* Exercise objective
Search the records below for the word "ALTO", then return every line where it appears.

* Extracted records
============================================================
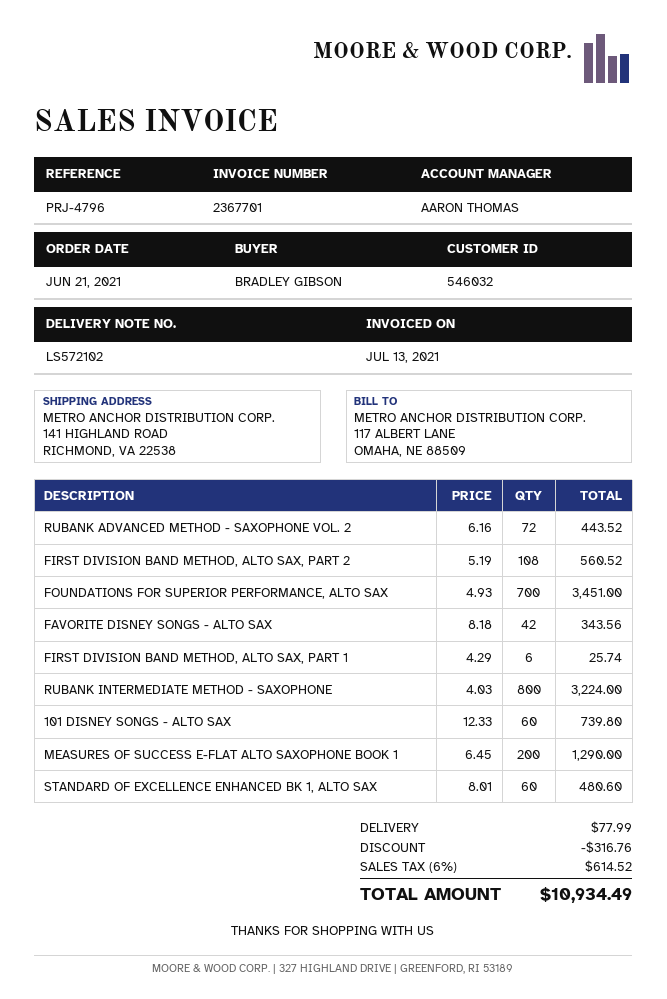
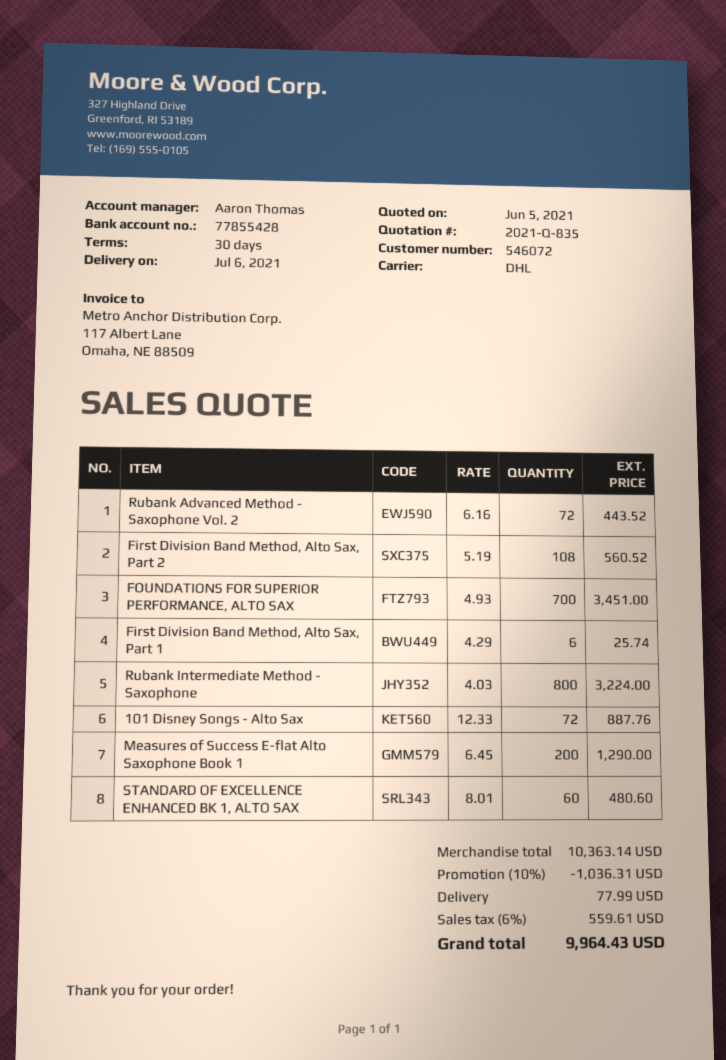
customer number: 546032 -> 546072
FAVORITE DISNEY SONGS - ALTO SAX: 42 x 8.18 = 343.56 -> none
101 DISNEY SONGS - ALTO SAX: 60 x 12.33 = 739.80 -> 72 x 12.33 = 887.76
discount: 316.76 -> 1036.31
tax: 6% = 614.52 -> 6% = 559.61
total: 10934.49 -> 9964.43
============================================================
* Output of the task
FAVORITE DISNEY SONGS - ALTO SAX: 42 x 8.18 = 343.56 -> none
101 DISNEY SONGS - ALTO SAX: 60 x 12.33 = 739.80 -> 72 x 12.33 = 887.76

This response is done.